Beneath this instruction is a listing; print exactly the lines in it starting at the line that contains "Green Sneakers: 18 -> 12" and going through the line that contains "Organic Coffee: 2 -> 3".

━━━━━ Data supplied ━━━━━

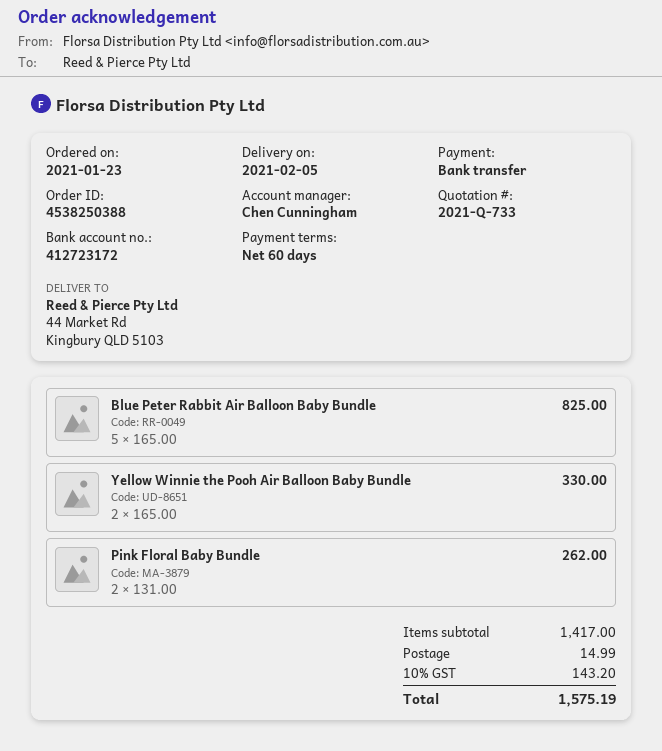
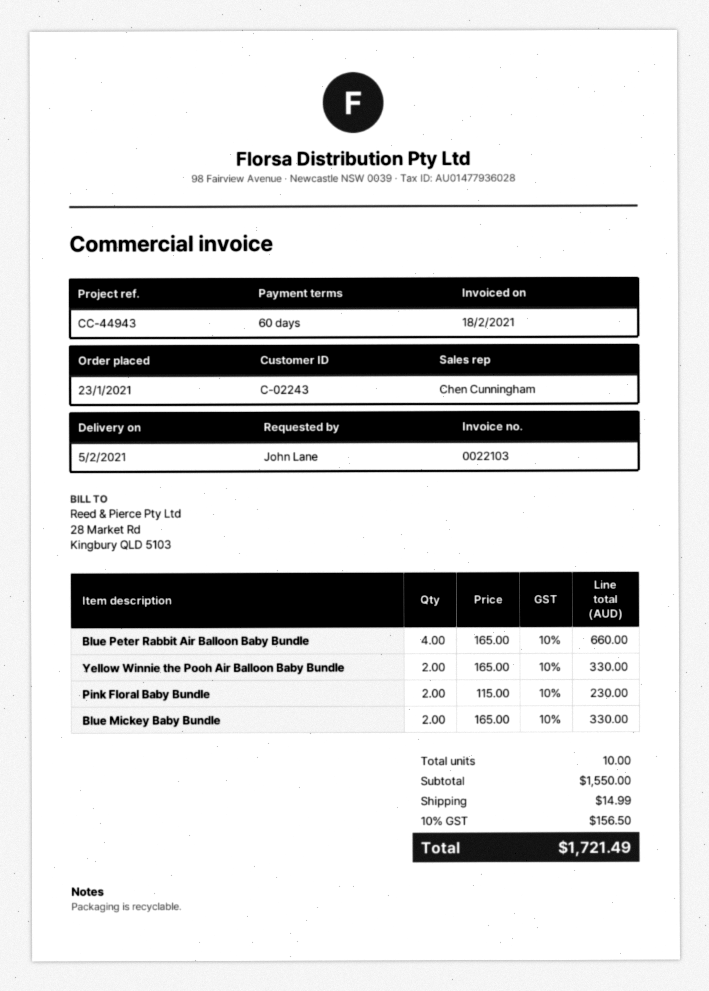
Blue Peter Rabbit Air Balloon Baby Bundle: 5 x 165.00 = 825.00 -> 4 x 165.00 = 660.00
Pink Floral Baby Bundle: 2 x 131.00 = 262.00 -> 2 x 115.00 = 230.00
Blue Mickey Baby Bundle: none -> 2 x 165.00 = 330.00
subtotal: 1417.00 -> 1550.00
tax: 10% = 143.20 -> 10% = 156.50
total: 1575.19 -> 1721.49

━━━━━
━━━━━ Data supplied ━━━━━

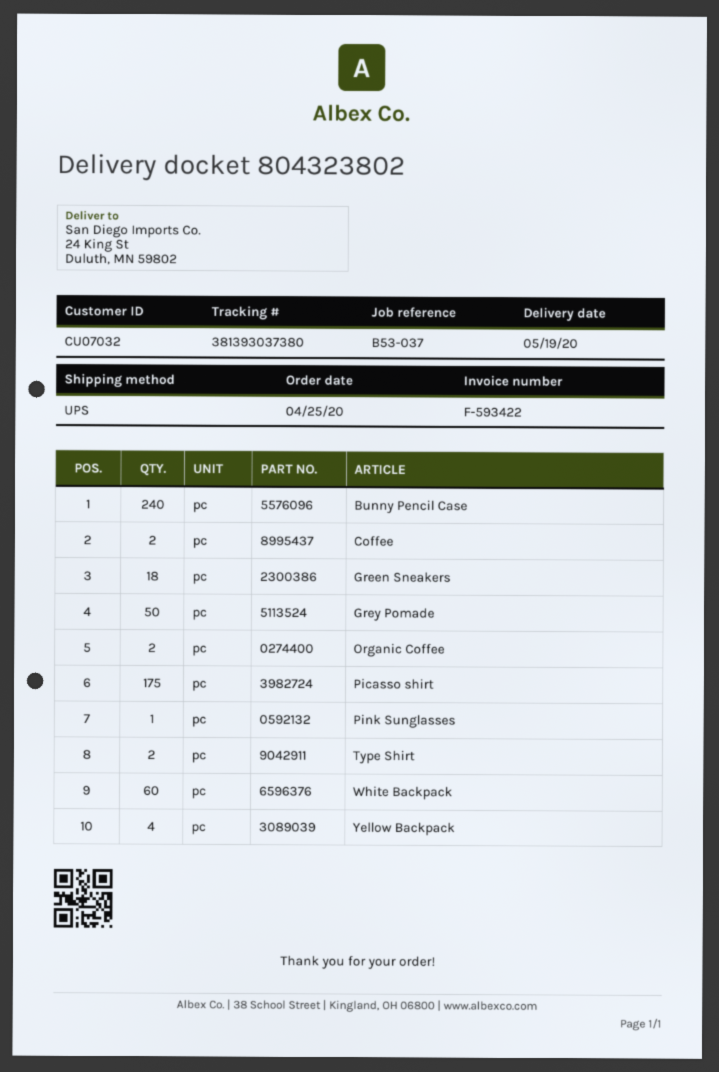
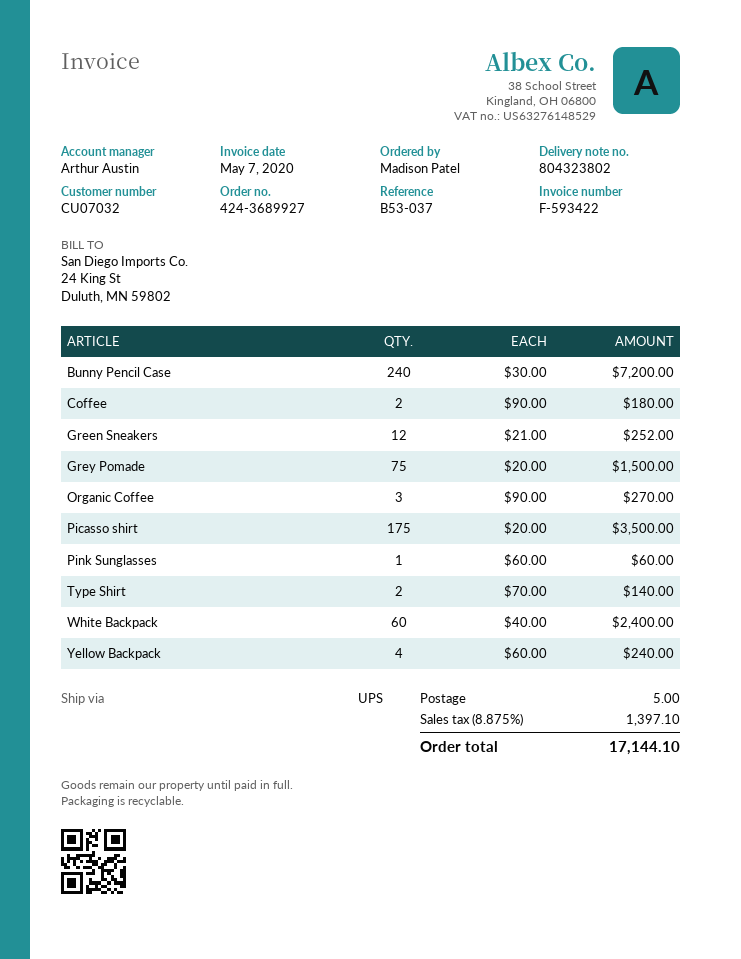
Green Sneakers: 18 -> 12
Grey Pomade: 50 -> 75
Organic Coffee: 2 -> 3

━━━━━

▶ Answer space
Green Sneakers: 18 -> 12
Grey Pomade: 50 -> 75
Organic Coffee: 2 -> 3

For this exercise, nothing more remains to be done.